Netra biru itu menatap bingung ke arah Dayang dan Kasim yang berlalu lalang di jalan besar kejauhan sana. Mereka begitu sibuk seperti akan melakukan acara besar, ataupun mempersiapkan sesuatu untuk menyambut tamu penting. Namun, Han Mi tak ambil pusing dengan apa yang dilihatnya itu, karena menurutnya kegiatan yang mereka lakukan sama sekali bukan urusannya.
"Ah ... hidupku kenapa sama seperti di dalam novel ini sih? Selalu saja mencari cara dan mencobanya untuk terhindar dari si Iblis sialan itu."
"Hamba telah membawakan sedikit camilan untuk menemani waktu luang Yang Mulia Permaisuri," ucap Dayang Liu yang baru saja tiba dengan sebuah nampan di tangannya.

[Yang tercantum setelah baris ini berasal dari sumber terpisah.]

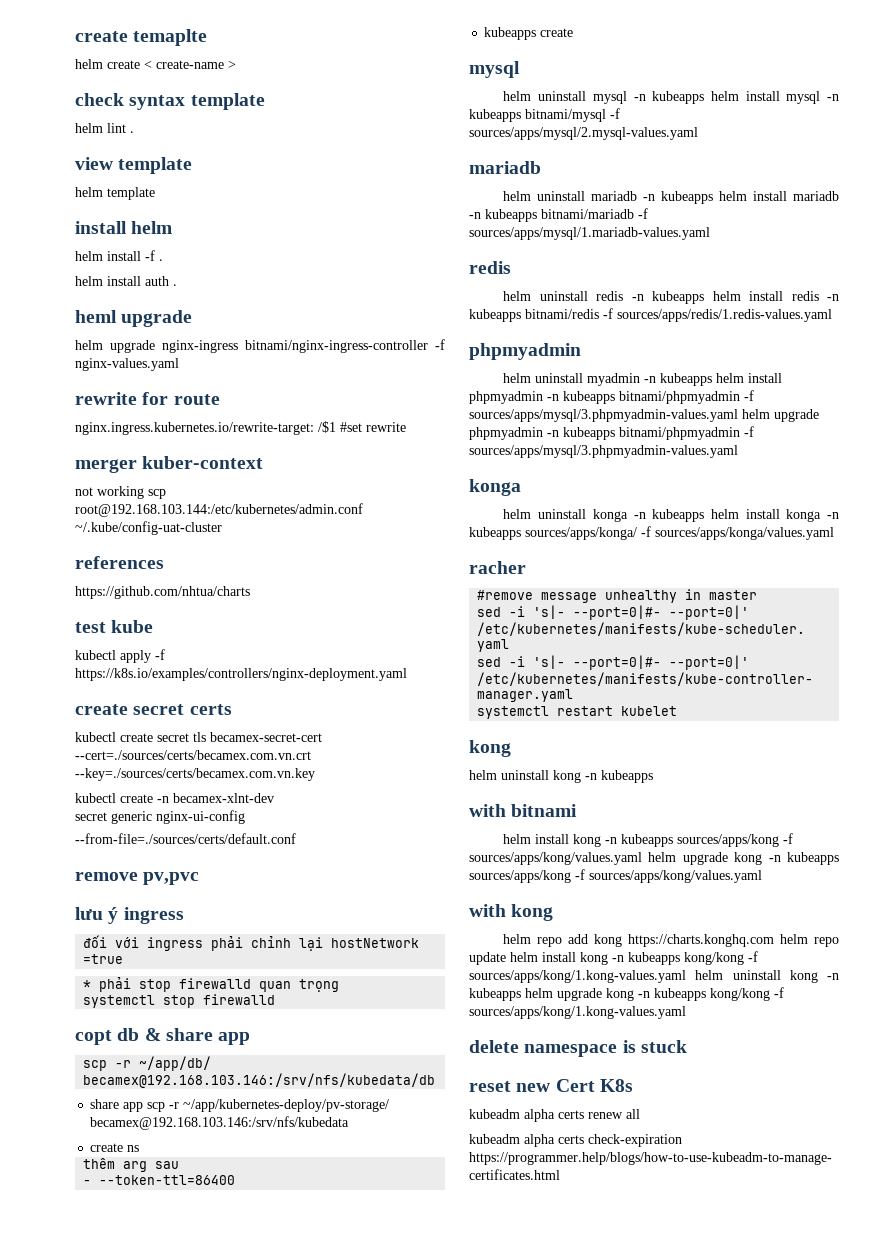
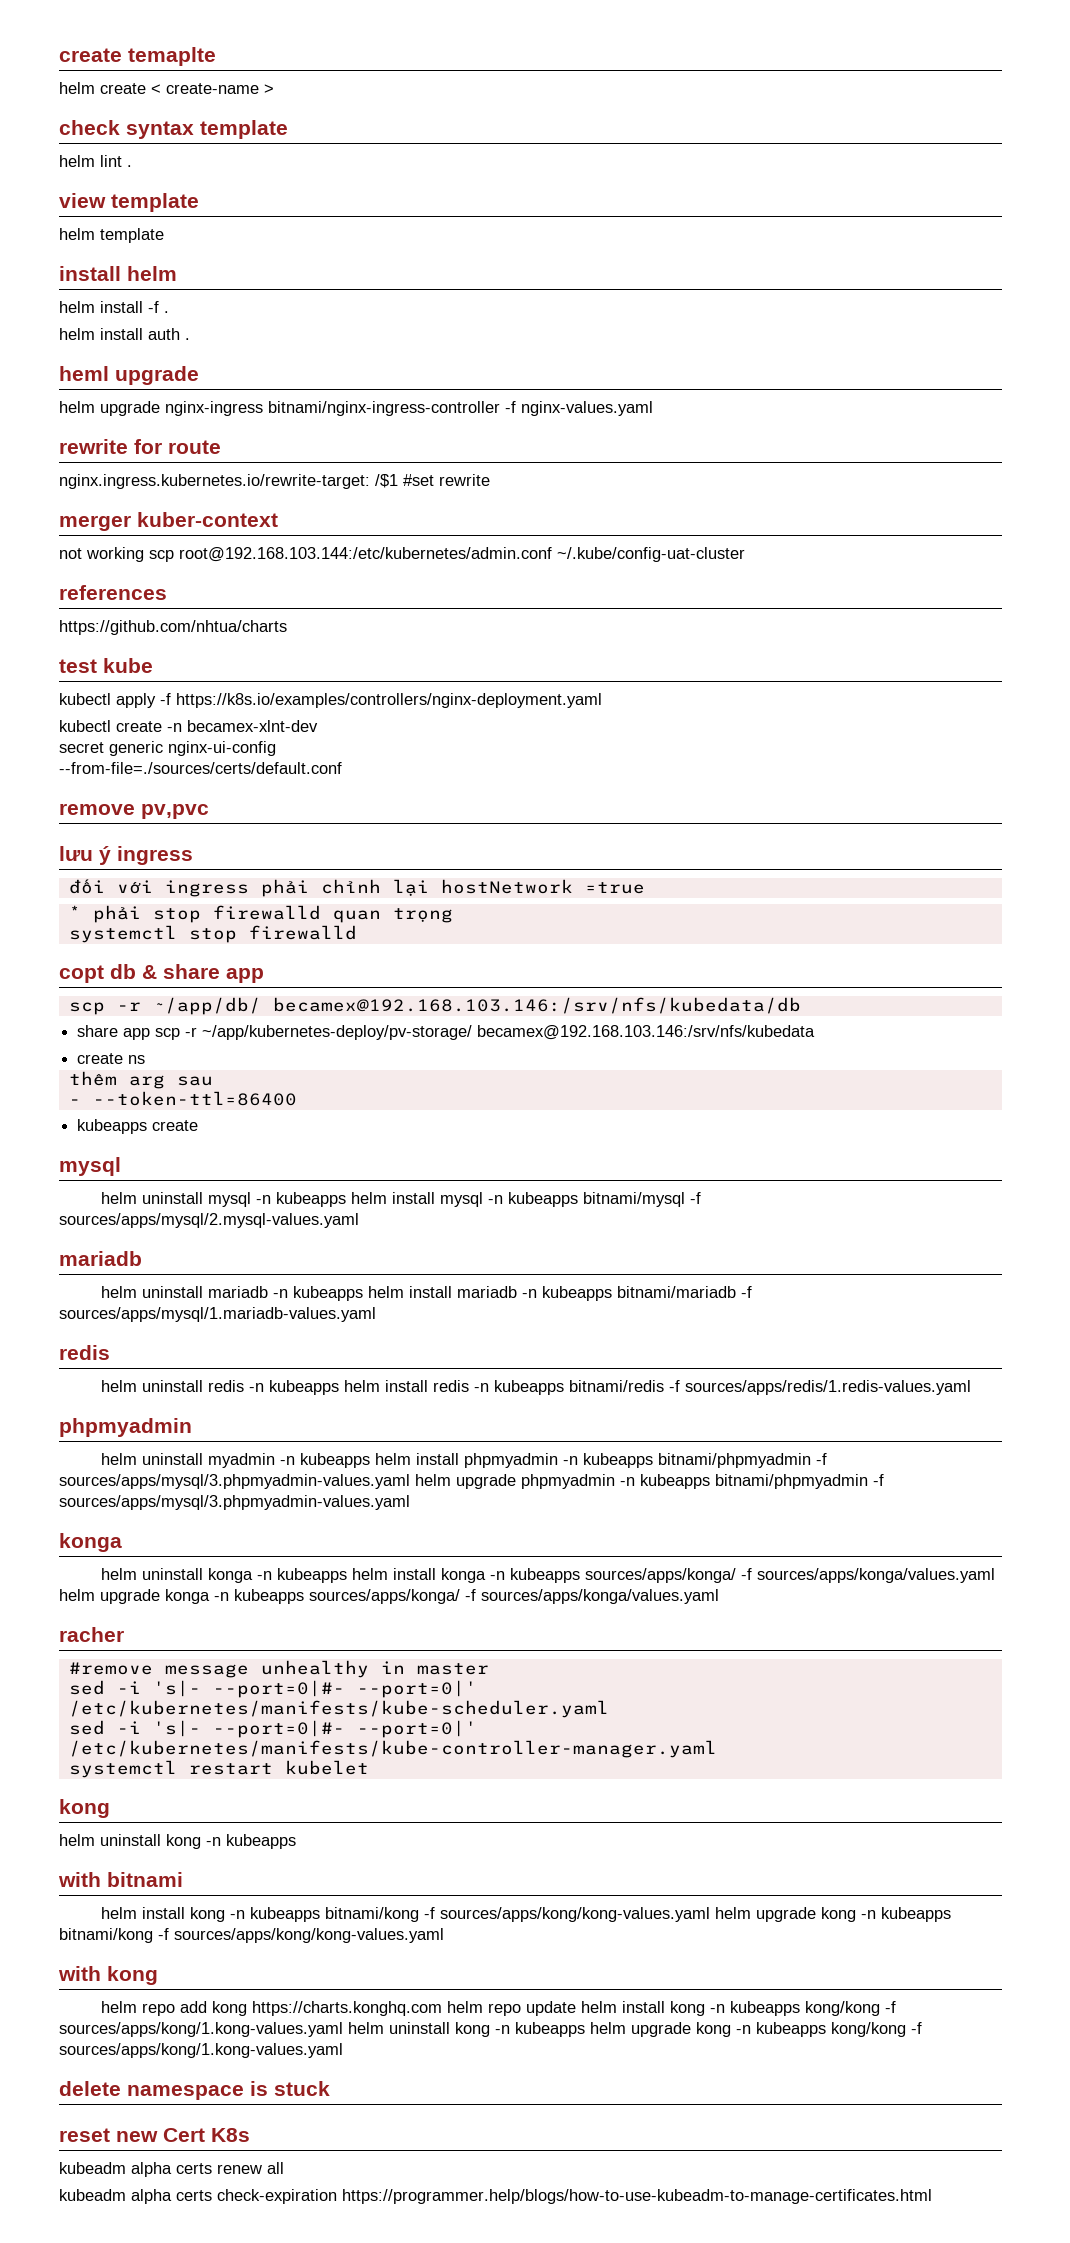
[75,704,232,715] [75,732,322,742] [75,750,311,760] [75,768,315,781] // create secret certs // kubectl create secret tls becamex-secret-cert --cert=./sources/certs/becamex.com.vn.crt --key=./sources/certs/becamex.com.vn.key -> (602, 700) none
(834, 533) none -> [59,1589,719,1604] helm upgrade konga -n kubeapps sources/apps/konga/ -f sources/apps/konga/values.yaml
[677,833,794,847] [469,852,839,865] [469,869,762,883] sources/apps/kong -f sources/apps/kong/values.yaml helm upgrade kong -n kubeapps sources/apps/kong -f sources/apps/kong/values.yaml -> [325,1907,952,1922] [59,1928,444,1943] bitnami/kong -f sources/apps/kong/kong-values.yaml helm upgrade kong -n kubeapps bitnami/kong -f sources/apps/kong/kong-values.yaml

Han Mi segera membenarkan posisi duduknya, menatap Dayang Liu yang sedang meletakkan nampan tersebut secara hati-hati di atas meja batu di hadapan Han Mi. Setelahnya, Han Mi mengalihkan pandang untuk menatap sekitarnya. Lagi, ia melihat para Dayang dan Kasim masih begitu sibuk, hingga pada akhirnya Han Mi bertanya langsung pada Dayang Liu.
"Apakah akan ada perayaan penting dalam waktu dekat ini?" tanya Han Mi tanpa mengalihkan pandang dari sana.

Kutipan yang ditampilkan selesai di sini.